→ **Exercise details**: Return the records exactly, keeping every line as it is.

Dataset section start

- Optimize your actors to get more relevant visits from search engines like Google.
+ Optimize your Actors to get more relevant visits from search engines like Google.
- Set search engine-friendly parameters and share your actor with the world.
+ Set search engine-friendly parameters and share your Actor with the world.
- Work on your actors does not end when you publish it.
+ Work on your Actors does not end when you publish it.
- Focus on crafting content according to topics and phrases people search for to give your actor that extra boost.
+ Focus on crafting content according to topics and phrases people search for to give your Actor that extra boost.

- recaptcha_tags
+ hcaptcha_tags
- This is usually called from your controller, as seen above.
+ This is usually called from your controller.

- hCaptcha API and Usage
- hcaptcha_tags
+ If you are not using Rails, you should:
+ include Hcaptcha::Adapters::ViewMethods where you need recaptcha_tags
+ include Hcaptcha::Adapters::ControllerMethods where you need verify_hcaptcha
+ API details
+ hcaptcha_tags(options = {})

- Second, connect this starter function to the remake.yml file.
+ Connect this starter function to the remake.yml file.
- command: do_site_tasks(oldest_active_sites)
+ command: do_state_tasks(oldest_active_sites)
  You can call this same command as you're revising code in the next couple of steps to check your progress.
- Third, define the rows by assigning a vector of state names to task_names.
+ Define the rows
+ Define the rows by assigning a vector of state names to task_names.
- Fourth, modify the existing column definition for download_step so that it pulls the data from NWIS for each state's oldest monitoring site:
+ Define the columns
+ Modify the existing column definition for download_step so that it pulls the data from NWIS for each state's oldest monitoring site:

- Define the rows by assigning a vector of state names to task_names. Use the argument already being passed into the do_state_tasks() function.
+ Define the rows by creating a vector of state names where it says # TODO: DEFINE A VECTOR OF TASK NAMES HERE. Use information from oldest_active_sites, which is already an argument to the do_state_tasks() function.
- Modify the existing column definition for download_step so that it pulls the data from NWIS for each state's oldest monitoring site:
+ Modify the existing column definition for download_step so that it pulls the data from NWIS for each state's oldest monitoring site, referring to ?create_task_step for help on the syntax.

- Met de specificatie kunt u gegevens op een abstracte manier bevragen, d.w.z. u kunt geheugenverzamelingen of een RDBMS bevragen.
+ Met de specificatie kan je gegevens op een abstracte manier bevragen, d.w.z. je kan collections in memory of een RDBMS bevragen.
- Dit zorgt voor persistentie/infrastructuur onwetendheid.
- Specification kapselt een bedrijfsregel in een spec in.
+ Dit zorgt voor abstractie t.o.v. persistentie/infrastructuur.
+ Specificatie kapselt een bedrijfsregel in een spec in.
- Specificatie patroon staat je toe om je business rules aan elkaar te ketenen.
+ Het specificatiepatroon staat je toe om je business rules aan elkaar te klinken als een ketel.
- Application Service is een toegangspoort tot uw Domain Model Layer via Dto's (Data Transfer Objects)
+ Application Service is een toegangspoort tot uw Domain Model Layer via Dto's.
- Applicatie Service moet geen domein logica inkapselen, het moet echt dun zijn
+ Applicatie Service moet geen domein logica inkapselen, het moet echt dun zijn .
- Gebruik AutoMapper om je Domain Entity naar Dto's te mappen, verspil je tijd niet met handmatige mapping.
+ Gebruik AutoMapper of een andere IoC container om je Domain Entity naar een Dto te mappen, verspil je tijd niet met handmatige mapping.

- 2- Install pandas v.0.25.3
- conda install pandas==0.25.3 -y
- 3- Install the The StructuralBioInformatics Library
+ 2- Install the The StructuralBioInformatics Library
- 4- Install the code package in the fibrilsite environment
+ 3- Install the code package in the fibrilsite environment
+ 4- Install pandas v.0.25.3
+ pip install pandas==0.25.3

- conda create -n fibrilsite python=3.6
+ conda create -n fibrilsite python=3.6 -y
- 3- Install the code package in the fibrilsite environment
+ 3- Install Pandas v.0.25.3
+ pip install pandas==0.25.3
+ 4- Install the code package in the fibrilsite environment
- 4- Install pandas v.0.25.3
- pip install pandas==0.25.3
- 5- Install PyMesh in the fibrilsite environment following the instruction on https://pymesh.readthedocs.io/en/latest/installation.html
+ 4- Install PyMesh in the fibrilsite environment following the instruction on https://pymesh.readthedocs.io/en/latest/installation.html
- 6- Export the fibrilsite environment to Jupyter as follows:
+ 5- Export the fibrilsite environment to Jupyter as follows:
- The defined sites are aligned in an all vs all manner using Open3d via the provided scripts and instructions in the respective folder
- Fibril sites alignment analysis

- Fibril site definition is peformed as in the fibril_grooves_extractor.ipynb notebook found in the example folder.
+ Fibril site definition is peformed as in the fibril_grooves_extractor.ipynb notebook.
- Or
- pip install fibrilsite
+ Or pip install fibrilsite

Dataset section end

→ **Solved problem**:
- Optimize your actors to get more relevant visits from search engines like Google.
+ Optimize your Actors to get more relevant visits from search engines like Google.
- Set search engine-friendly parameters and share your actor with the world.
+ Set search engine-friendly parameters and share your Actor with the world.
- Work on your actors does not end when you publish it.
+ Work on your Actors does not end when you publish it.
- Focus on crafting content according to topics and phrases people search for to give your actor that extra boost.
+ Focus on crafting content according to topics and phrases people search for to give your Actor that extra boost.

- recaptcha_tags
+ hcaptcha_tags
- This is usually called from your controller, as seen above.
+ This is usually called from your controller.

- hCaptcha API and Usage
- hcaptcha_tags
+ If you are not using Rails, you should:
+ include Hcaptcha::Adapters::ViewMethods where you need recaptcha_tags
+ include Hcaptcha::Adapters::ControllerMethods where you need verify_hcaptcha
+ API details
+ hcaptcha_tags(options = {})

- Second, connect this starter function to the remake.yml file.
+ Connect this starter function to the remake.yml file.
- command: do_site_tasks(oldest_active_sites)
+ command: do_state_tasks(oldest_active_sites)
  You can call this same command as you're revising code in the next couple of steps to check your progress.
- Third, define the rows by assigning a vector of state names to task_names.
+ Define the rows
+ Define the rows by assigning a vector of state names to task_names.
- Fourth, modify the existing column definition for download_step so that it pulls the data from NWIS for each state's oldest monitoring site:
+ Define the columns
+ Modify the existing column definition for download_step so that it pulls the data from NWIS for each state's oldest monitoring site:

- Define the rows by assigning a vector of state names to task_names. Use the argument already being passed into the do_state_tasks() function.
+ Define the rows by creating a vector of state names where it says # TODO: DEFINE A VECTOR OF TASK NAMES HERE. Use information from oldest_active_sites, which is already an argument to the do_state_tasks() function.
- Modify the existing column definition for download_step so that it pulls the data from NWIS for each state's oldest monitoring site:
+ Modify the existing column definition for download_step so that it pulls the data from NWIS for each state's oldest monitoring site, referring to ?create_task_step for help on the syntax.

- Met de specificatie kunt u gegevens op een abstracte manier bevragen, d.w.z. u kunt geheugenverzamelingen of een RDBMS bevragen.
+ Met de specificatie kan je gegevens op een abstracte manier bevragen, d.w.z. je kan collections in memory of een RDBMS bevragen.
- Dit zorgt voor persistentie/infrastructuur onwetendheid.
- Specification kapselt een bedrijfsregel in een spec in.
+ Dit zorgt voor abstractie t.o.v. persistentie/infrastructuur.
+ Specificatie kapselt een bedrijfsregel in een spec in.
- Specificatie patroon staat je toe om je business rules aan elkaar te ketenen.
+ Het specificatiepatroon staat je toe om je business rules aan elkaar te klinken als een ketel.
- Application Service is een toegangspoort tot uw Domain Model Layer via Dto's (Data Transfer Objects)
+ Application Service is een toegangspoort tot uw Domain Model Layer via Dto's.
- Applicatie Service moet geen domein logica inkapselen, het moet echt dun zijn
+ Applicatie Service moet geen domein logica inkapselen, het moet echt dun zijn .
- Gebruik AutoMapper om je Domain Entity naar Dto's te mappen, verspil je tijd niet met handmatige mapping.
+ Gebruik AutoMapper of een andere IoC container om je Domain Entity naar een Dto te mappen, verspil je tijd niet met handmatige mapping.

- 2- Install pandas v.0.25.3
- conda install pandas==0.25.3 -y
- 3- Install the The StructuralBioInformatics Library
+ 2- Install the The StructuralBioInformatics Library
- 4- Install the code package in the fibrilsite environment
+ 3- Install the code package in the fibrilsite environment
+ 4- Install pandas v.0.25.3
+ pip install pandas==0.25.3

- conda create -n fibrilsite python=3.6
+ conda create -n fibrilsite python=3.6 -y
- 3- Install the code package in the fibrilsite environment
+ 3- Install Pandas v.0.25.3
+ pip install pandas==0.25.3
+ 4- Install the code package in the fibrilsite environment
- 4- Install pandas v.0.25.3
- pip install pandas==0.25.3
- 5- Install PyMesh in the fibrilsite environment following the instruction on https://pymesh.readthedocs.io/en/latest/installation.html
+ 4- Install PyMesh in the fibrilsite environment following the instruction on https://pymesh.readthedocs.io/en/latest/installation.html
- 6- Export the fibrilsite environment to Jupyter as follows:
+ 5- Export the fibrilsite environment to Jupyter as follows:
- The defined sites are aligned in an all vs all manner using Open3d via the provided scripts and instructions in the respective folder
- Fibril sites alignment analysis

- Fibril site definition is peformed as in the fibril_grooves_extractor.ipynb notebook found in the example folder.
+ Fibril site definition is peformed as in the fibril_grooves_extractor.ipynb notebook.
- Or
- pip install fibrilsite
+ Or pip install fibrilsite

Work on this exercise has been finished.